- Original language: English
- Written by: Amy Berryman
- Genre: Climate fiction

Premiere
- Date: May 22, 2021
- Place: Harold Pinter Theatre, West End, London, United Kingdom
- Original run: May 22 – June 12, 2021

= Walden (play) =

2021 play by Amy Berryman

Walden is a 2021 climate fiction play by American writer Amy Berryman. Named for the Henry David Thoreau work of the same name, it premiered on London's West End in 2021.

==Plot==
In a near-future with worsening climate change and refugee crisis, and where synthetic foods, cloning, and war are common, Cassie, a NASA astronaut returned from a year-long lunar mission, visits her estranged fraternal twin sister Stella, and Stella's partner Bryan, at a remote cabin. Stella, a former NASA architect, designed a Mars habitat called Walden while at the agency. Cassie is about to begin training for a mission to Mars, where she will live in the Walden habitat. Stella, while still believing in NASA, now favors prioritizing the Earth, while Bryan is an "Earth Advocate" activist, and they argue with Cassie about space colonization. A love triangle develops.

==Production history==
The play premiered at the Harold Pinter Theatre in London, opening on May 22, 2021, produced by Sonia Friedman. Directed by Ian Rickson, it starred Gemma Arterton as Stella, Lydia Wilson as Cassie, and Fehinti Balogun as Bryan.
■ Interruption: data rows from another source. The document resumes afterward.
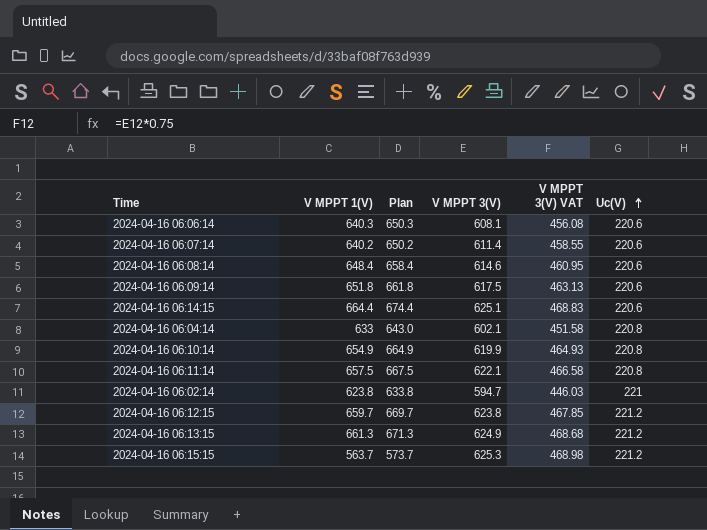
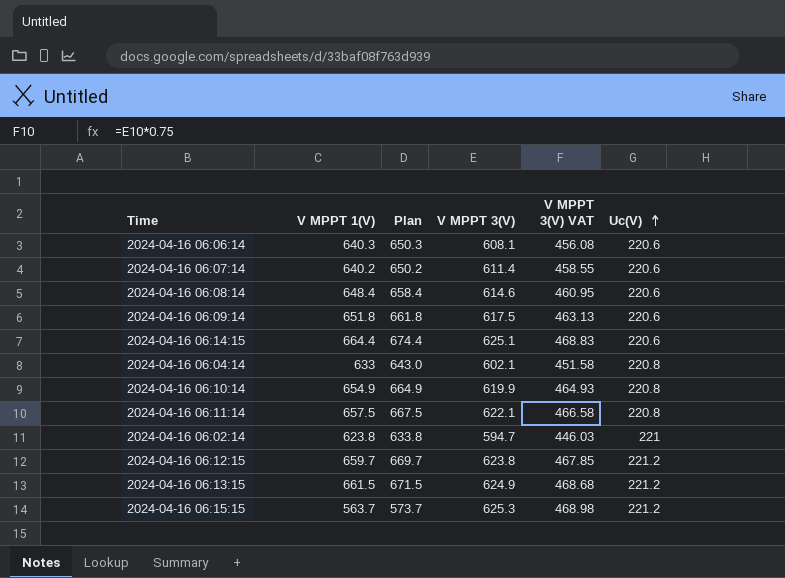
2024-04-16 06:13:15 | V MPPT 1(V): 661.3 -> 661.5
2024-04-16 06:13:15 | Plan: 671.3 -> 671.5

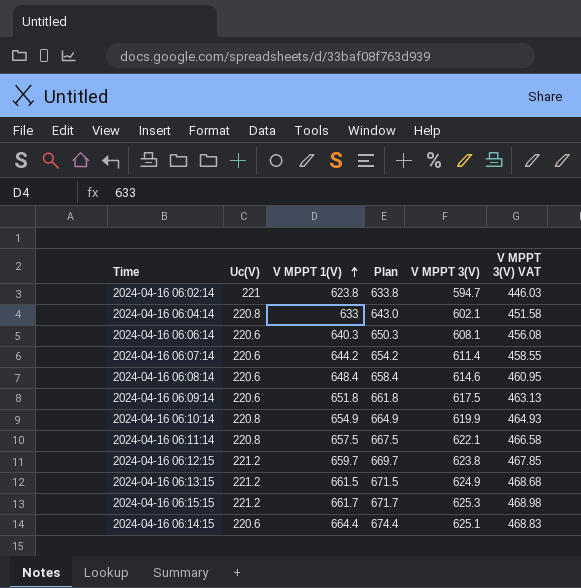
row order: Uc(V) ascending -> V MPPT 1(V) ascending
column Uc(V) | position: 6 -> 2
2024-04-16 06:07:14 | V MPPT 1(V): 640.2 -> 644.2
2024-04-16 06:07:14 | Plan: 650.2 -> 654.2
2024-04-16 06:15:15 | V MPPT 1(V): 563.7 -> 661.7
2024-04-16 06:15:15 | Plan: 573.7 -> 671.7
Waldens American premiere was produced by TheaterWorks in Hartford, Connecticut in July 2021, directed by Mei Ann Teo. Diana Oh played Stella. It was staged outdoors next to the Connecticut River. Each member of the audience was given a pair of headphones and bug spray, and the program was printed on a cardboard fan. The performance was also available to stream online.

In November 2024, the play was produced off-Broadway by Second Stage Theater in the Tony Kiser Theater, directed by Whitney White, featuring Zoë Winters as Cassie, Emmy Rossum as Stella, and Motell Foster as Bryan. It was Second Stage's last production at the Kiser.
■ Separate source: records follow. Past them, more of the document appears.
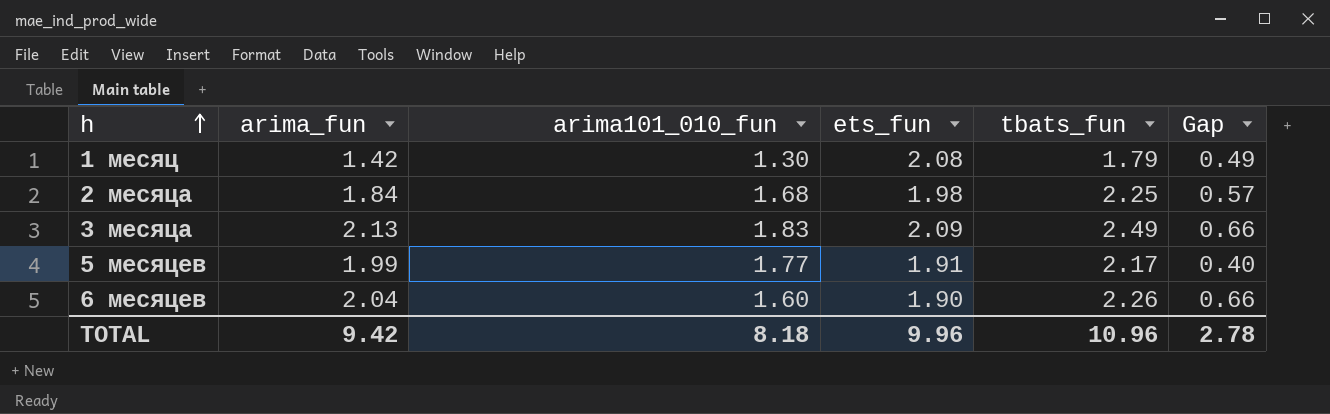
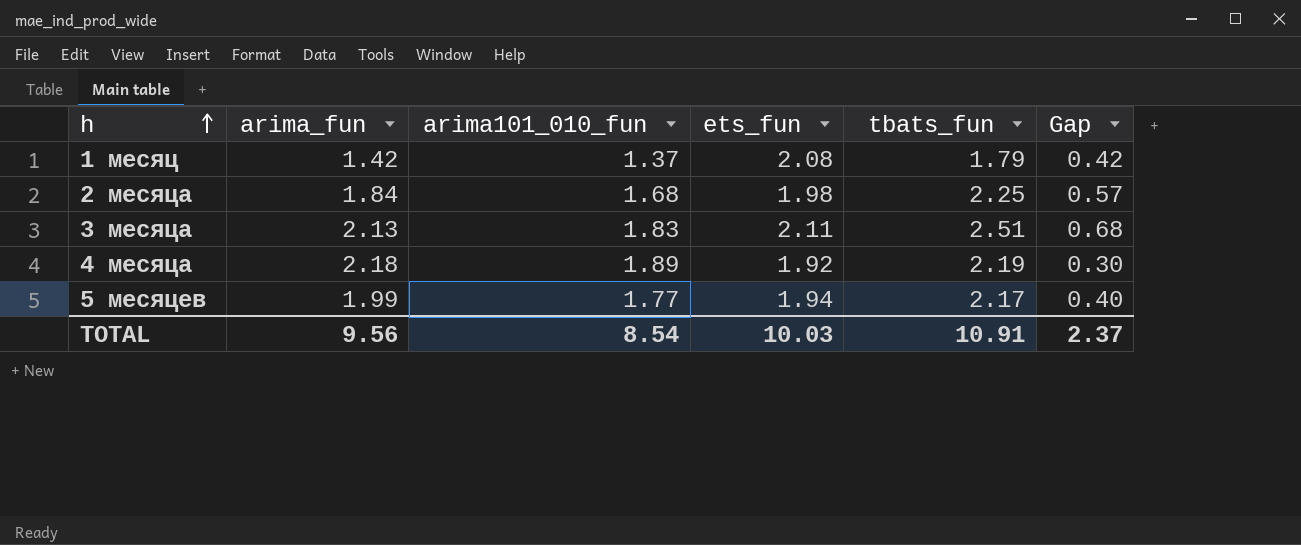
row 6 месяцев: 2.04 | 1.60 | 1.90 | 2.26 | 0.66 -> none
1 месяц | arima101_010_fun: 1.30 -> 1.37
1 месяц | Gap: 0.49 -> 0.42
3 месяца | ets_fun: 2.09 -> 2.11
3 месяца | tbats_fun: 2.49 -> 2.51
3 месяца | Gap: 0.66 -> 0.68
row 4 месяца: none -> 2.18 | 1.89 | 1.92 | 2.19 | 0.30
5 месяцев | ets_fun: 1.91 -> 1.94
TOTAL | arima_fun: 9.42 -> 9.56
TOTAL | arima101_010_fun: 8.18 -> 8.54
TOTAL | ets_fun: 9.96 -> 10.03
TOTAL | tbats_fun: 10.96 -> 10.91
TOTAL | Gap: 2.78 -> 2.37

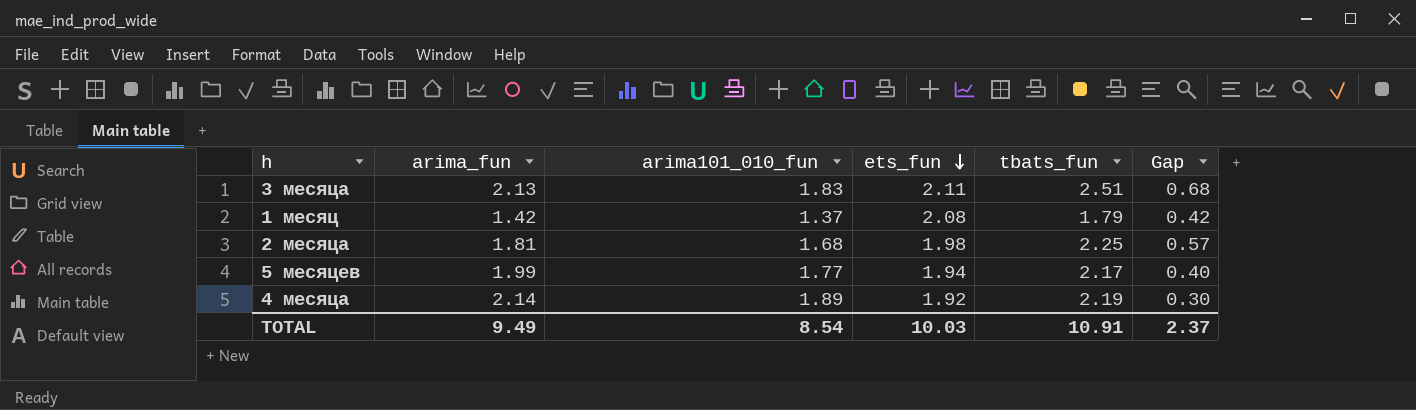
row order: h ascending -> ets_fun descending
2 месяца | arima_fun: 1.84 -> 1.81
4 месяца | arima_fun: 2.18 -> 2.14
TOTAL | arima_fun: 9.56 -> 9.49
Walden has had subsequent productions including at Premiere Stages in New Jersey, InterAct Theatre Company in Philadelphia, and ArtsWest in Seattle.

==Reception==
Reviewing the 2021 London production for The Guardian, Arifa Akbar described the play as intelligent and soulful, giving it 3 out of 5 stars. In The Independent, Ava Wong Davies also gave it 3 out of 5, calling it a "confident and promising debut" but that it "ends up drifting in space." David Benedict wrote for Variety that it is a "play seeking to illuminate important scientific questions via personal ones and vice versa" and that the "writing is too on the nose for true empathy." For The Times Literary Supplement, Holly Williams wrote that approaching climate catastrophe through a family drama paid off, but that the play was "too controlled in its unravelling" and lacked "the messiness of real relationships."

The Hartford production was praised by critics. The Hartford Courant wrote that the outdoor staging was "ingenious," which enhanced the "lively dialogue." Reviewing the streaming version, Alexis Soloski of The New York Times said the play was poignant, and that, "While Berryman loads her play with vivid details and plenty of plot mechanics," she is animated by Thoreau's philosophical questions.
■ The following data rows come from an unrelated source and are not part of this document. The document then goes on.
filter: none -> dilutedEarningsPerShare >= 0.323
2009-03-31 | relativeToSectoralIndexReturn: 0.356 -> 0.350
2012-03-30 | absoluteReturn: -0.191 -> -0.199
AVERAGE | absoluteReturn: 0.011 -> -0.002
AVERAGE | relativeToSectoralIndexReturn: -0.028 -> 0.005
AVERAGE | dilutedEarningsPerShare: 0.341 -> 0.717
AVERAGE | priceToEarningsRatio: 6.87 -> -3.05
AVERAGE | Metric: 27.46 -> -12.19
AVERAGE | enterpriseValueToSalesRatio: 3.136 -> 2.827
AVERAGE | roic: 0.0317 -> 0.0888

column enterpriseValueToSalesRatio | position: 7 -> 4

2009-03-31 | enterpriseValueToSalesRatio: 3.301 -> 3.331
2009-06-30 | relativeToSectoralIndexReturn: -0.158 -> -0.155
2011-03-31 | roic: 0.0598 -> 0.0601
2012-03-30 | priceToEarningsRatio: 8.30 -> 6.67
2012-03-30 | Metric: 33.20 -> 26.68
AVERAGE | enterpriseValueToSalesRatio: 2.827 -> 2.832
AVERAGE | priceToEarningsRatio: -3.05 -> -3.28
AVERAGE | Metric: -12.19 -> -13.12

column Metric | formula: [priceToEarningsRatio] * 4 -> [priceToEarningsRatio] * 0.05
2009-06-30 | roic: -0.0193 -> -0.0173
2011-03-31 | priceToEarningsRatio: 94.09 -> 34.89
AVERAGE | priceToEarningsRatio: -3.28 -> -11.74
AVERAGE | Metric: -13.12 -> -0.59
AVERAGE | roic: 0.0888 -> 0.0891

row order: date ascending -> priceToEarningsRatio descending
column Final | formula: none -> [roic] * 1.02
The off-Broadway production received mixed reviews. Jesse Green of The New York Times called the play "shallow." Sara Holdren praised the play in Vulture as an "intelligent and compassionate climate-disaster drama." Charles Isherwood wrote for the Wall Street Journal that Berryman's writing is "crisp," and judged the play "more successful as an exploration of knotty family conflicts than it is persuasive as a dystopian view of mankind's in-the-offing predicament" that was "occasionally undermined by detail."